In the records below, reproduce exactly the lines from the one containing "left: 12px ->" through the one containing "border: 6px solid", both included, and omit the pictures.

Supplied records =>
* * * * * * * * *

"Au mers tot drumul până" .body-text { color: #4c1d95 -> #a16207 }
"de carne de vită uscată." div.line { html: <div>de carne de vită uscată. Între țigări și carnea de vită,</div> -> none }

* * * * * * * * *

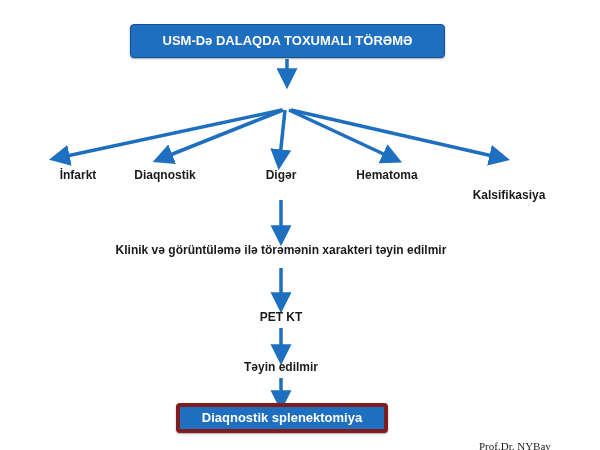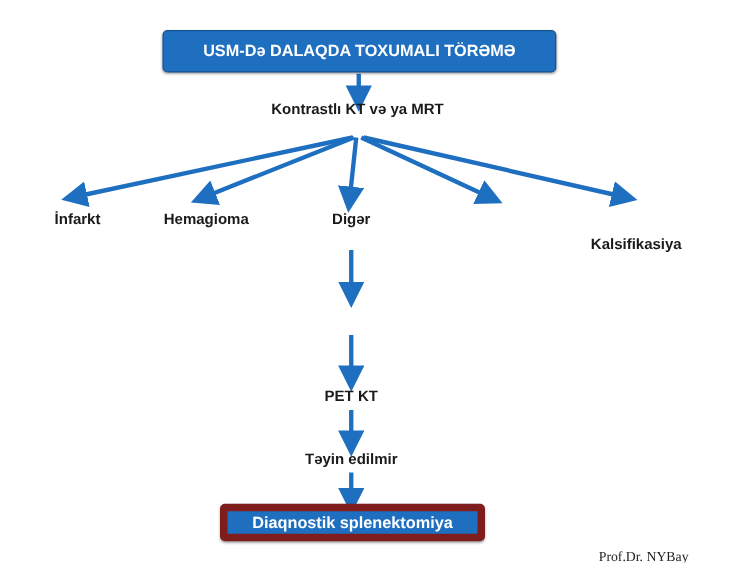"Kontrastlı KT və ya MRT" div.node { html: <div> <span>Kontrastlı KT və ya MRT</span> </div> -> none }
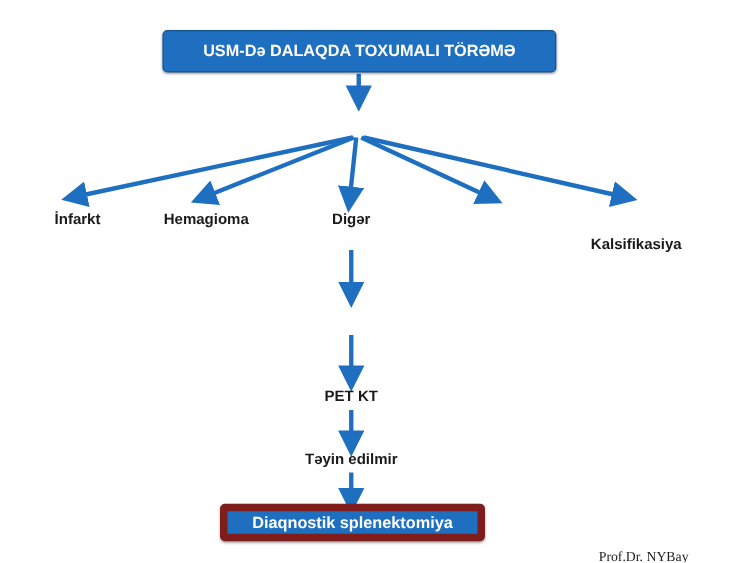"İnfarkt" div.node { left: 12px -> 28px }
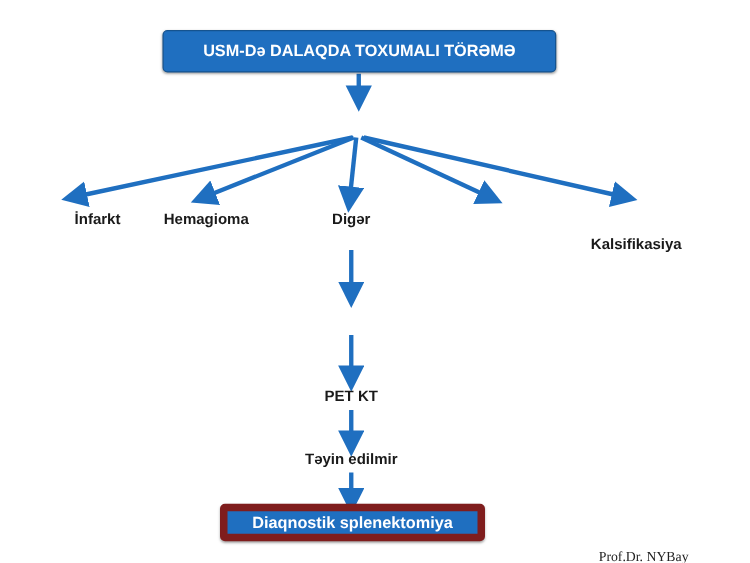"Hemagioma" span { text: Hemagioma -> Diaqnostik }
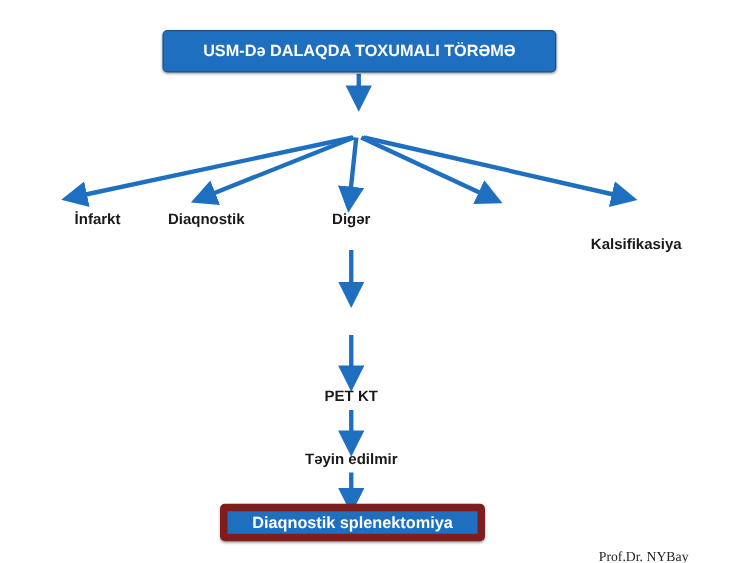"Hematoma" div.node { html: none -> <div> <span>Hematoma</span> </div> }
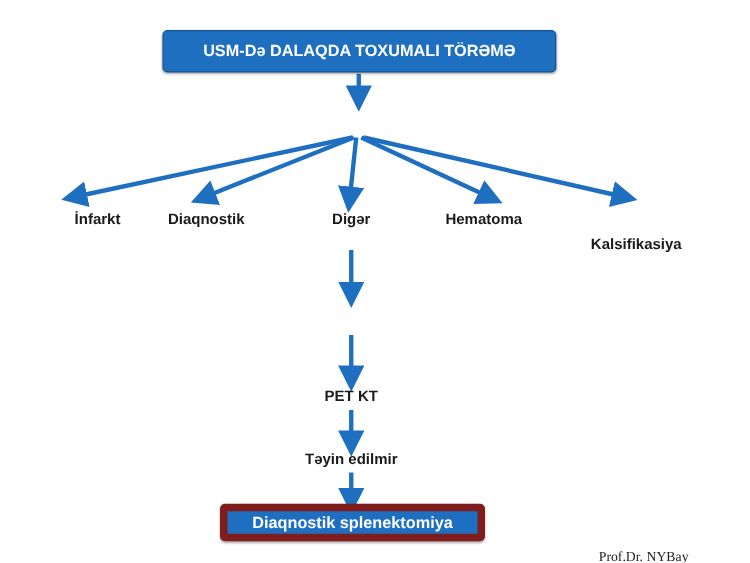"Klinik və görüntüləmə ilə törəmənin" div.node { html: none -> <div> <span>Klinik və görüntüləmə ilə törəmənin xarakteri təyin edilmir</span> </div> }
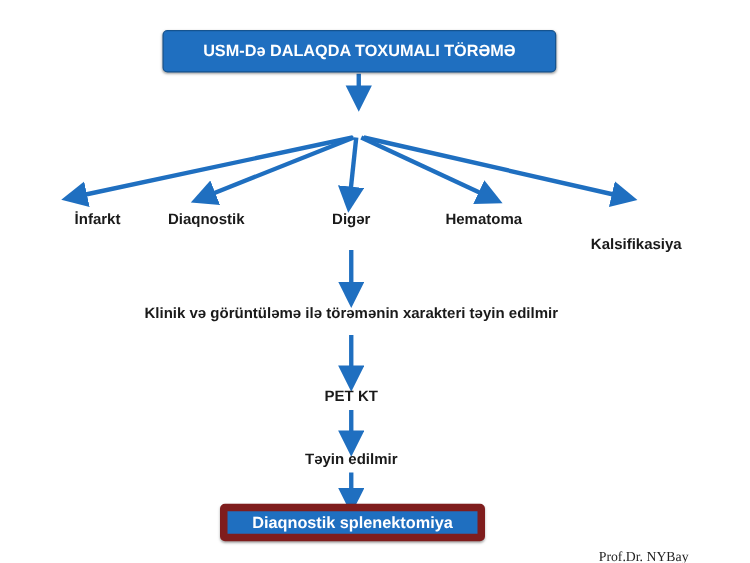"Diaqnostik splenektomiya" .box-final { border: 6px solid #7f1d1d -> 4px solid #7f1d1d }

* * * * * * * * *

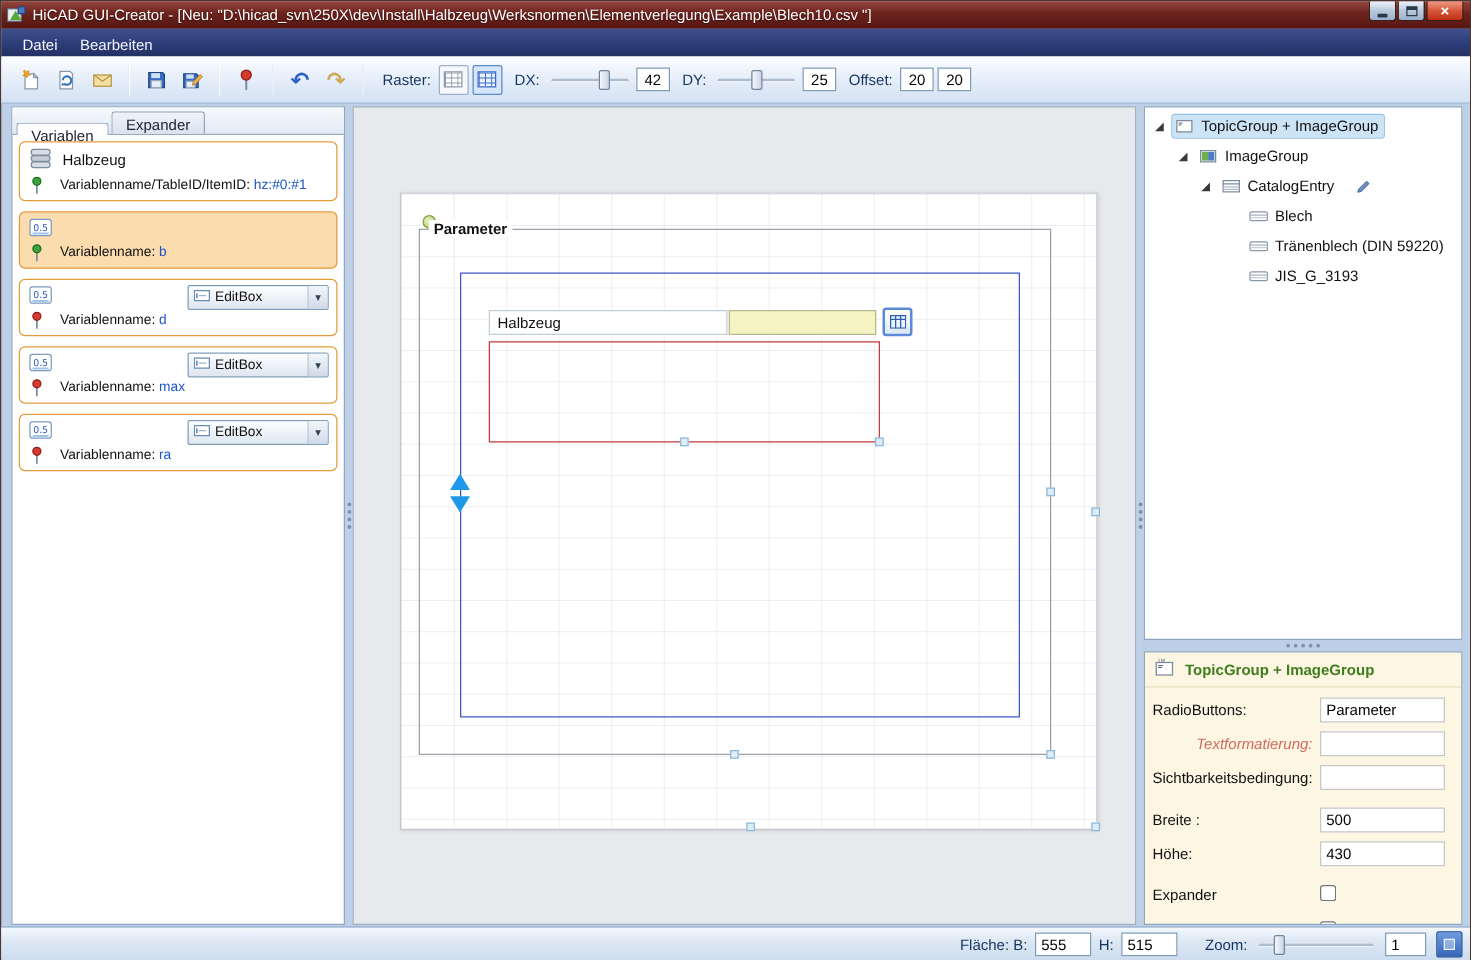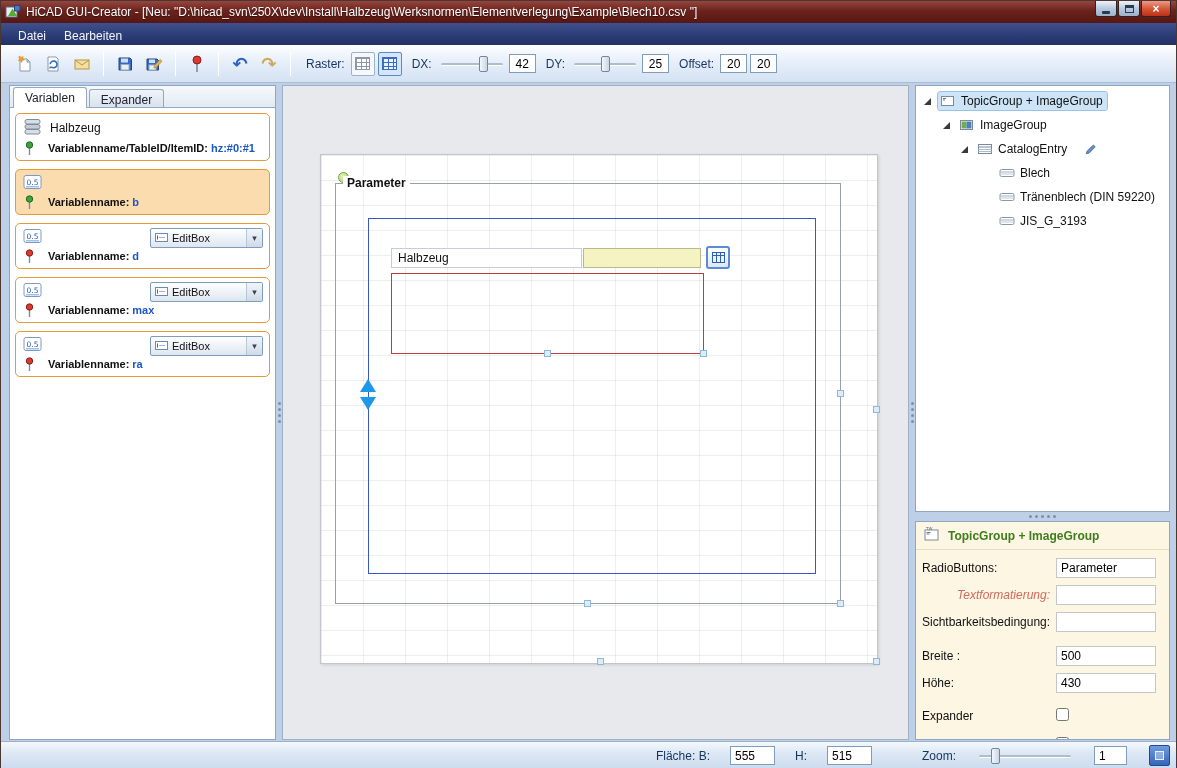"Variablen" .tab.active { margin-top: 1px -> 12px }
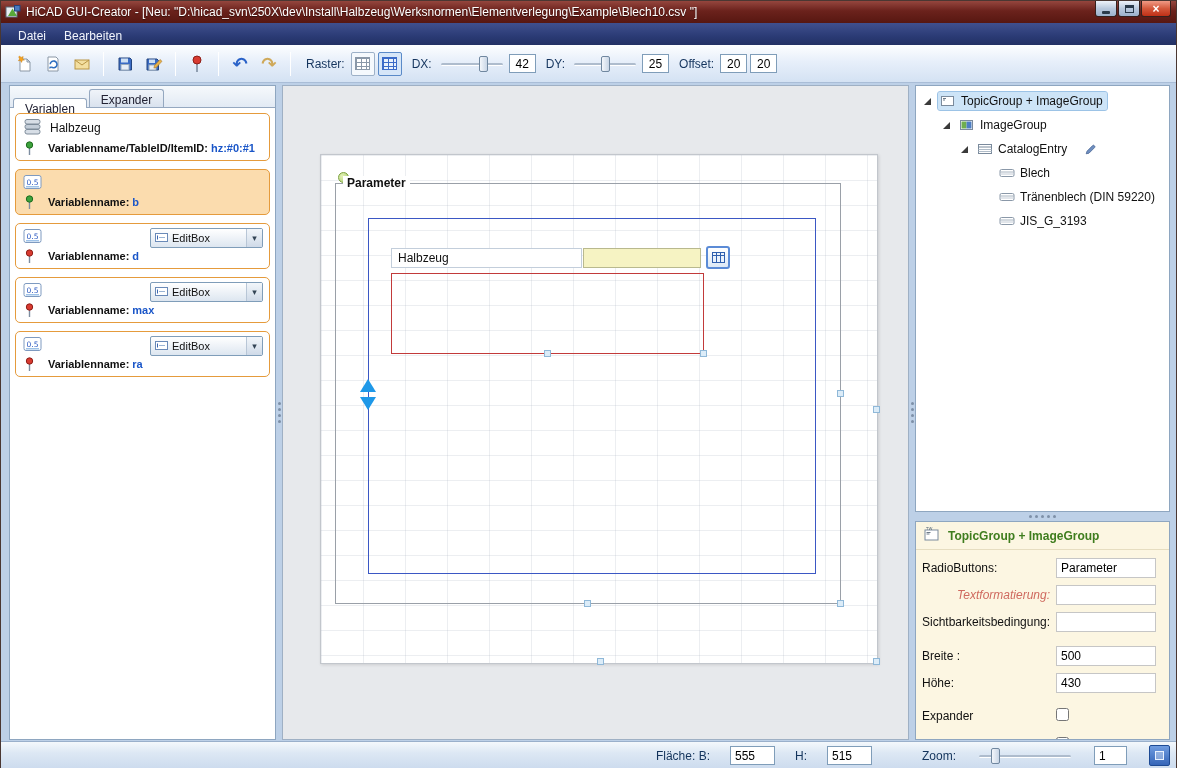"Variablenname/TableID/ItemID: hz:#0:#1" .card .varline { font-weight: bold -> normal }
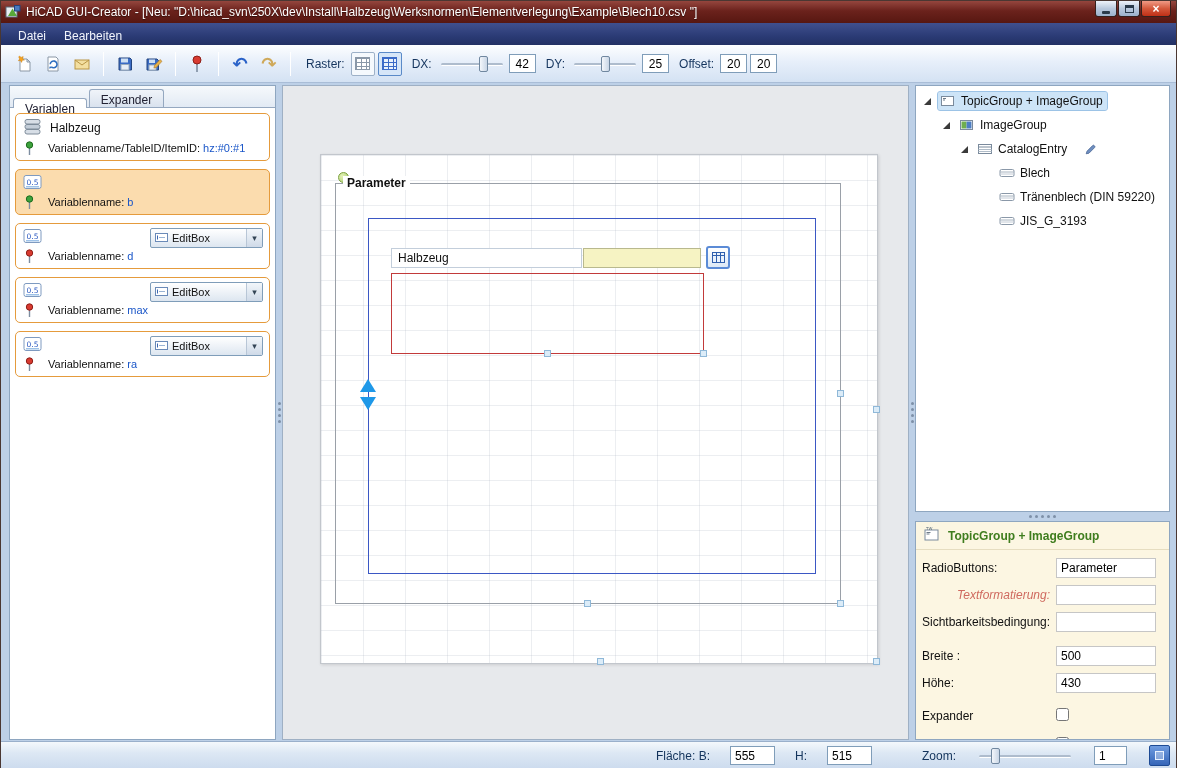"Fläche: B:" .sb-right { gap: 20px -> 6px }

* * * * * * * * *

Exercise output =>
"İnfarkt" div.node { left: 12px -> 28px }
"Hemagioma" span { text: Hemagioma -> Diaqnostik }
"Hematoma" div.node { html: none -> <div> <span>Hematoma</span> </div> }
"Klinik və görüntüləmə ilə törəmənin" div.node { html: none -> <div> <span>Klinik və görüntüləmə ilə törəmənin xarakteri təyin edilmir</span> </div> }
"Diaqnostik splenektomiya" .box-final { border: 6px solid #7f1d1d -> 4px solid #7f1d1d }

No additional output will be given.